Here are some answers.

Despite playing a full 90 minutes for Stoke City against Southampton before the international break, U.S.defender Cameron did not play a single second for the USMNT as they crashed out of the 2018 World Cup.

Why?

Pro Soccer Talk understands that Cameron, 32, held talks with Bruce Arena at the start of the international break where he was told he was not fit enough to play and Omar Gonzalez would be playing ahead of him. End of discussion.

[ MORE: Was is impact of USA missing the World Cup? ] 

Cameron was, understandably, frustrated with the decision after working his way back to full fitness (after two weeks out with a hamstring injury he suffered against Manchester United in mid-September) and proving his sharpness for Stoke in the Premier League.

Asked for a comment by Pro Soccer Talk, Cameron didn’t want to get too involved in the debate over why he wasn’t used by Arena: “This is not the time for me to get involved in this discussion. It is for someone else to explain why.”

No other center back in the current U.S. squad had more caps than Cameron heading into the last international break and his experience could have made a huge difference.
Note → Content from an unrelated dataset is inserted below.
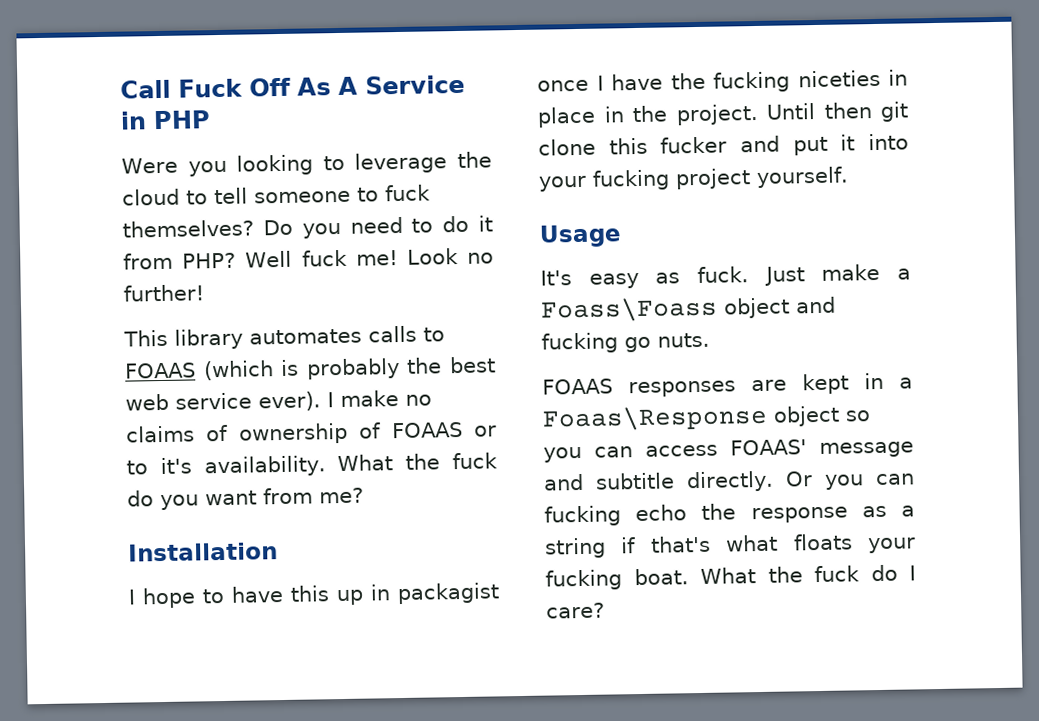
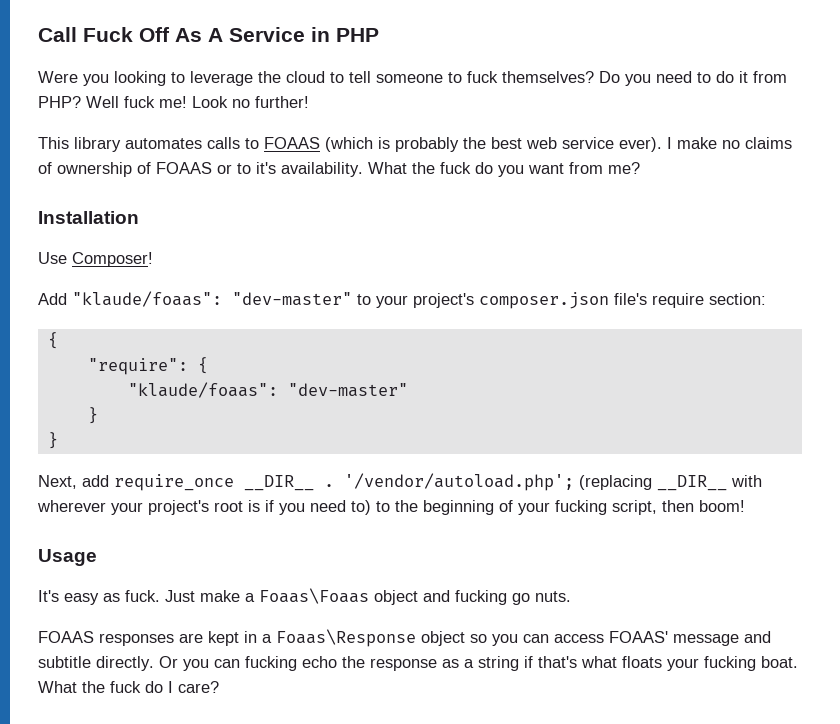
[128,582,500,609] [537,69,908,93] [537,101,909,128] [538,133,909,156] [538,166,849,192] I hope to have this up in packagist once I have the fucking niceties in place in the project. Until then git clone this fucker and put it into your fucking project yourself. -> [38,252,153,267] [38,291,766,309] [47,332,58,349] [87,357,208,375] [127,382,408,398] [87,407,98,424] [47,432,58,449] [38,473,762,491] [37,500,745,515] Use Composer! // Add "klaude/foaas": "dev-master" to your project's composer.json file's require section: // { // "require": { // "klaude/foaas": "dev-master" // } // } // Next, add require_once __DIR__ . '/vendor/autoload.php'; (replacing __DIR__ with wherever your project's root is if you need to) to the beginning of your fucking script, then boom!
[540,296,718,323] Foass\Foass -> [259,588,369,604] Foaas\Foaas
Shown on TV sitting off to the side of the U.S. bench next to drinks cooler at the archaic Ato Boldon Stadium as the USA’s World Cup hopes faded late on against Trinidad and Tobago, Cameron’s blank expression said it all. He was resigned to watching on in the USMNT’s moment of need.

The former Houston Dynamo star is said to have accepted the decision but it remains a bizarre one. Particularly when analyzed after the fact that Gonzalez scored a horrendous own goal in the defeat at T&T, plus the U.S. defense was generally shaky in both of their final two CONCACAF 2018 World Cup qualifiers.

[ MORE: Latest USMNT news

Arena could have brought in Cameron in place of Gonzalez (who played for Arena at the LA Galaxy in their 2011, 2012 and 2014 MLS Cup winning teams) or even gone with three at the back at T&T in the Hex finale where a point would have been enough to take them through to the World Cup.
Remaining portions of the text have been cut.